A region is defined as one res-4 cell (the primary, where the data matters most) plus its six adjacent res-4 neighbors as a buffer ring. The seven-cell tile gives ~70 km of coverage across the region with a clean visual hierarchy: solid outline for the primary, dashed for buffers.

The active set is configured as a list — typically two slots, e.g. ["san_francisco", "chicago"] — and the AIS subscription, ADS-B poll, NWS alert filter, and FAA TFR tagging all derive their geographic filters from this single source.

Runtime Region Swap

Slot 0 is pinned to san_francisco (legacy v3.1 client contract). Slot 1 is mutable at runtime via POST /regions/swap — the server geocodes a city name through Nominatim, snaps the resulting lat/lng to the nearest res-4 H3 cell, computes the 7-cell tile, and atomically updates the active set. AIS reconnects with the new bbox union, ADS-B picks up the new region in its next rotation, and per-region caches are purged.

Why mutate at runtime instead of just adding more regions?

AIS budget. aisstream.io's free tier subscribes to a single bbox set; every additional region widens the union and increases the inbound message rate.

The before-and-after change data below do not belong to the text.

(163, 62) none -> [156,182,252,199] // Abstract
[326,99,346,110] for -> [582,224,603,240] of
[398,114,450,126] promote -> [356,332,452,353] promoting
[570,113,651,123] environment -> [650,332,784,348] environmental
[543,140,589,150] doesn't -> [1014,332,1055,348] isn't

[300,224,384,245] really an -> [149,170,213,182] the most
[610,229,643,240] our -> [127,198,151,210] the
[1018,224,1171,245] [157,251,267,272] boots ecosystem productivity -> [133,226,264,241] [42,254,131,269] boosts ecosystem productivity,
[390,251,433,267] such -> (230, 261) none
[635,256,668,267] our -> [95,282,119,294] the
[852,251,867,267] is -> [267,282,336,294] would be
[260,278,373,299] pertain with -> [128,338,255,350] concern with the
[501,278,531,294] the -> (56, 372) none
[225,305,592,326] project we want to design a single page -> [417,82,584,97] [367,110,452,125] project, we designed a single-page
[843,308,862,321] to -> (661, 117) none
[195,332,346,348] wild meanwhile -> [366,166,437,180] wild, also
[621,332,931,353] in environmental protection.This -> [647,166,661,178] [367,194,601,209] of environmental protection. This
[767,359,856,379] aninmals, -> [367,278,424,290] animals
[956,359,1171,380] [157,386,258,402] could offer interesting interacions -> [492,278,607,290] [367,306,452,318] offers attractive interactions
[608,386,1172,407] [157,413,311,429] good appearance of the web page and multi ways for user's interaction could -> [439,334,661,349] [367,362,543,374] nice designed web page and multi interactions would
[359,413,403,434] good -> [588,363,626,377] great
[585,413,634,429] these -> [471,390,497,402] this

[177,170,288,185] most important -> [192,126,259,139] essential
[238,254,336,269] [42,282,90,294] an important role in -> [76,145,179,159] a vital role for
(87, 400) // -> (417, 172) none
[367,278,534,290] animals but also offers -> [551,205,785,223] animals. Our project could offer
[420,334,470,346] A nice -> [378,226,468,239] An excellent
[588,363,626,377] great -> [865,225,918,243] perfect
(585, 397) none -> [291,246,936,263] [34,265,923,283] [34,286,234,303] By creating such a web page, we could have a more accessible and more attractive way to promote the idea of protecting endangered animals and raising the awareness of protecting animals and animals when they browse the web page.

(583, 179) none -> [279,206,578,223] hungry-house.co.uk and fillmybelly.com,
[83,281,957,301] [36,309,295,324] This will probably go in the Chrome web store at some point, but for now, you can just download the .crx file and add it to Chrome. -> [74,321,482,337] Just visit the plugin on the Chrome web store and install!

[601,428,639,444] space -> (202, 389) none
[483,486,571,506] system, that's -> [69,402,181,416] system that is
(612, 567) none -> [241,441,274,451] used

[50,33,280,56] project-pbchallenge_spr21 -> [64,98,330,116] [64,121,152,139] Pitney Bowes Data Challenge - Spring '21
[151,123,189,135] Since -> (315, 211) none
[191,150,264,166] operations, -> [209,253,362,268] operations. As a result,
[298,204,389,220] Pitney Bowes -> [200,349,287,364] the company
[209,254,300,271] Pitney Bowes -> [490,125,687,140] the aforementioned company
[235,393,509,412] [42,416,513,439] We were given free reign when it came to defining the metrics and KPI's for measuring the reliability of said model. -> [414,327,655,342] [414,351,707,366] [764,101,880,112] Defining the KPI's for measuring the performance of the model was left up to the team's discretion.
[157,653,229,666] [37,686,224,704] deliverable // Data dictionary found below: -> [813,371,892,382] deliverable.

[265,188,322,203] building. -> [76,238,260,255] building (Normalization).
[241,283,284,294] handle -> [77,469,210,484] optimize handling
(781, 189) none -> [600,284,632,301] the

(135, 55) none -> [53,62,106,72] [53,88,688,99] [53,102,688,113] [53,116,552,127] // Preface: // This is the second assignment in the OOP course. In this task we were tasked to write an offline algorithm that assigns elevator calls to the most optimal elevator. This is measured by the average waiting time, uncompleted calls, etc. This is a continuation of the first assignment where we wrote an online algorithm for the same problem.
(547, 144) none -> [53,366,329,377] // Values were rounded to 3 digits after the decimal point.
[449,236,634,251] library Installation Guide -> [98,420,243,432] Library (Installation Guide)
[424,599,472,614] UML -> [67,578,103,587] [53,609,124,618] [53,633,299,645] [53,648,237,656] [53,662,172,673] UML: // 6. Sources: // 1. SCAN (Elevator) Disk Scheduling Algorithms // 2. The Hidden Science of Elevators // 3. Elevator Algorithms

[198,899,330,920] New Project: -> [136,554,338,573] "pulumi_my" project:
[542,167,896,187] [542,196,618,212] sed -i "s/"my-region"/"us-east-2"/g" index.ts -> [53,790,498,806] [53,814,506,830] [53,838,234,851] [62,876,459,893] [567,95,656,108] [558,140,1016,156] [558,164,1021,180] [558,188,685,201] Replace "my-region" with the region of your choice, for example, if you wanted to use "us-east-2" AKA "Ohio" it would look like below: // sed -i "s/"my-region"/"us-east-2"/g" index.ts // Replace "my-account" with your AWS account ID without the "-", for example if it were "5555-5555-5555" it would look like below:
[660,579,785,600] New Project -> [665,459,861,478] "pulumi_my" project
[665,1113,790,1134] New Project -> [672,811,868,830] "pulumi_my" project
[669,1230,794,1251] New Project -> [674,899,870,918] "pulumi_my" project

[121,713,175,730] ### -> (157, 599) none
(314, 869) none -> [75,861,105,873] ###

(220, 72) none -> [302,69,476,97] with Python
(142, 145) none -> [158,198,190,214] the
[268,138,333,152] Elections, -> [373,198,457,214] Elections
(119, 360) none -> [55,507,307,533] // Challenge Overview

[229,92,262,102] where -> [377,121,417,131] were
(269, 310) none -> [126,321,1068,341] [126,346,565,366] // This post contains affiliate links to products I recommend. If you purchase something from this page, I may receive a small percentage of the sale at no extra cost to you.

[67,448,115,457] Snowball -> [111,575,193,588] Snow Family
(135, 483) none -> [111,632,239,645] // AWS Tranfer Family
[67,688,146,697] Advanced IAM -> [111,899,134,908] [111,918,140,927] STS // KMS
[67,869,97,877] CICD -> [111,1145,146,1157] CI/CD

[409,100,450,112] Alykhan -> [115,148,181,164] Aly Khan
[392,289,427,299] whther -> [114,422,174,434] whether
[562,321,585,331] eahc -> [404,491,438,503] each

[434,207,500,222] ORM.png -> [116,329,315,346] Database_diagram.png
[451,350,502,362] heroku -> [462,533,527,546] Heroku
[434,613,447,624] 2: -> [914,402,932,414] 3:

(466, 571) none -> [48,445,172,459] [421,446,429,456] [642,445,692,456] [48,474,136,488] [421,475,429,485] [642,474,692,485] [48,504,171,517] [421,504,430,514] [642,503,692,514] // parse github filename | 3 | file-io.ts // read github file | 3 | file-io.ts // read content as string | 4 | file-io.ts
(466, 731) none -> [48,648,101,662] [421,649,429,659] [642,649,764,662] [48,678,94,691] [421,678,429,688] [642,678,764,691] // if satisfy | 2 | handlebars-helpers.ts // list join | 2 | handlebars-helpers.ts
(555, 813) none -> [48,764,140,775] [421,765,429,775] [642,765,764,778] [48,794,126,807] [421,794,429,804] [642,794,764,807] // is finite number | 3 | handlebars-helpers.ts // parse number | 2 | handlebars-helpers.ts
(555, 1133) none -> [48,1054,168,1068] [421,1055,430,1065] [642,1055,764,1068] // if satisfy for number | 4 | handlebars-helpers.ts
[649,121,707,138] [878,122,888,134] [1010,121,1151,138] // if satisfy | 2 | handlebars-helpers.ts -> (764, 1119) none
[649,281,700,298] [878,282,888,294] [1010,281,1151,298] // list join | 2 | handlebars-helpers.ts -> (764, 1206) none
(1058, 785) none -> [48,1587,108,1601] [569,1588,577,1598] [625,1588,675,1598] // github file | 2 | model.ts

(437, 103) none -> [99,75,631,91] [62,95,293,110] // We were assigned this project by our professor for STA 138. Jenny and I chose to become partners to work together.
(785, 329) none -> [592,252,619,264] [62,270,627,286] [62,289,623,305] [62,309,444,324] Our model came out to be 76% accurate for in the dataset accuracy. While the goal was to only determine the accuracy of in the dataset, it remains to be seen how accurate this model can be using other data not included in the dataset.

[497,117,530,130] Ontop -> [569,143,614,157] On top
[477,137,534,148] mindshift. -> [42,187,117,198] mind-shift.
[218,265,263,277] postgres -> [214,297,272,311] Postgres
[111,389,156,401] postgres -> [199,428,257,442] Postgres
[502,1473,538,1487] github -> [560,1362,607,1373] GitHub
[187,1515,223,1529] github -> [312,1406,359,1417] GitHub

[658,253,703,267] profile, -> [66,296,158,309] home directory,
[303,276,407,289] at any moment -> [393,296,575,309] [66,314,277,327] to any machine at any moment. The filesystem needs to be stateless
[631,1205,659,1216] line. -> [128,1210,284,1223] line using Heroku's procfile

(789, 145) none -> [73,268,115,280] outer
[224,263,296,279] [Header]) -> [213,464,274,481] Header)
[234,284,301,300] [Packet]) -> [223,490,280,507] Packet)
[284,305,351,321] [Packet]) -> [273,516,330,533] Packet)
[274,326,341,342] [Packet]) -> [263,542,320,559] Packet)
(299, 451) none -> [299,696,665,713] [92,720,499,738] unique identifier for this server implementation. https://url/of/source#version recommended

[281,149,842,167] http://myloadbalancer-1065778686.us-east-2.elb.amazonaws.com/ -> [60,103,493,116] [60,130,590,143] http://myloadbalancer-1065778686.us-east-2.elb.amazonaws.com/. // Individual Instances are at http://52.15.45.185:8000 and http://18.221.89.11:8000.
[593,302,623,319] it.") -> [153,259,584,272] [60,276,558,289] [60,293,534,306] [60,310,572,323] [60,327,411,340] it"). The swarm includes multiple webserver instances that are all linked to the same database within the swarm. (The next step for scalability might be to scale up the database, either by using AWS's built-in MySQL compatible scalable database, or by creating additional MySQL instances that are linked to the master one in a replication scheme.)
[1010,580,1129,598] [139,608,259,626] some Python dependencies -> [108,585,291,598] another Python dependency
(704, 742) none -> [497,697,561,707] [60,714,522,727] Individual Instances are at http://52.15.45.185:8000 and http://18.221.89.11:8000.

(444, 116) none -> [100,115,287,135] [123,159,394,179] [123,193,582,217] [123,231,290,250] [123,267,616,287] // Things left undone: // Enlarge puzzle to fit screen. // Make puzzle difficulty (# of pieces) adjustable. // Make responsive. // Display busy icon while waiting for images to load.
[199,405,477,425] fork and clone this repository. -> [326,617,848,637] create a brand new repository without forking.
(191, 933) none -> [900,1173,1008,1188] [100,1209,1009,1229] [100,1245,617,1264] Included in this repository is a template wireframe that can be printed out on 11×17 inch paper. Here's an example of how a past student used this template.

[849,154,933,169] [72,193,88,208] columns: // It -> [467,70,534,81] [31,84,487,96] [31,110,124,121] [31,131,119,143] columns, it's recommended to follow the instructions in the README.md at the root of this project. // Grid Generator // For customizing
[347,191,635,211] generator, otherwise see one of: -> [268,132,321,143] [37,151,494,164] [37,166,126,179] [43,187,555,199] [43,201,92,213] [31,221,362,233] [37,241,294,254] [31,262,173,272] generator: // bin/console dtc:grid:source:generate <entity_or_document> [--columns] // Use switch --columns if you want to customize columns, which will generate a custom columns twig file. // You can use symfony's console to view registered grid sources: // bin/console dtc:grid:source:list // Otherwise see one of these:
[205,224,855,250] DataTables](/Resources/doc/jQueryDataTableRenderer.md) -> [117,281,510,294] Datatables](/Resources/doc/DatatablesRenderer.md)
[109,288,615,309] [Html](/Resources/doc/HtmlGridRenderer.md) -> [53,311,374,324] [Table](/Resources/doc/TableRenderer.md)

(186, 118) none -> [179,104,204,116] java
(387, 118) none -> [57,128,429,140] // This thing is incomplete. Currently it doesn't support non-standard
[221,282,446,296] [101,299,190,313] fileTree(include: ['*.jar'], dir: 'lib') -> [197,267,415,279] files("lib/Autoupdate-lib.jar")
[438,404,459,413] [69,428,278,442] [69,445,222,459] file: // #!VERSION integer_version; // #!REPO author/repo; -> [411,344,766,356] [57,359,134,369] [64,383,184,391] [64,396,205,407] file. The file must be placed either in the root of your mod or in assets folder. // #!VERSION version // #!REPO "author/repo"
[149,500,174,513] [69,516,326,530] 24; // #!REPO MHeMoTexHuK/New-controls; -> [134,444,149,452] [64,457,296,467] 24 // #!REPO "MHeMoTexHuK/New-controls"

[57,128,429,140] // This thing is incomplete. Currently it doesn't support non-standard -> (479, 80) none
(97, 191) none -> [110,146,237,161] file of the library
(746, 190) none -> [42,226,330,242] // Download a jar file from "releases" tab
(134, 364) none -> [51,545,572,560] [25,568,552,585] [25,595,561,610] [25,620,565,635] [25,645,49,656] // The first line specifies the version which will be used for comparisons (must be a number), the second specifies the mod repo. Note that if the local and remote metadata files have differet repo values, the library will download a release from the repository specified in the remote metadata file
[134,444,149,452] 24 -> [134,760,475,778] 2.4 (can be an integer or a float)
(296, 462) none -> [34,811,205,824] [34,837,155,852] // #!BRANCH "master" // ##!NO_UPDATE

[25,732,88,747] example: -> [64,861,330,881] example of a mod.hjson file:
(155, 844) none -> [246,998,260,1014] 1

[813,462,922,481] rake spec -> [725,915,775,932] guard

Two regions is a comfortable steady state — ten would saturate the connection and force us into a paid tier.

ADS-B budget. OpenSky's free tier rate-limits per-IP. Each active region adds ~1 poll per 45 s rotation slot, so N regions means each region is polled every 45 × N seconds. Past three or four regions, freshness degrades faster than users tolerate.

The swap pattern is the answer. Keep the active set small (slot 0 + slot 1), and let users pivot slot 1 to whatever city they care about right now. A 112-second cooldown between swaps prevents thrashing the upstream feeds.

Visualization Pattern

Render hexes as polygons using h3_cell_to_boundary, never as marker icons centered on the cell — actual cell shapes distort with latitude.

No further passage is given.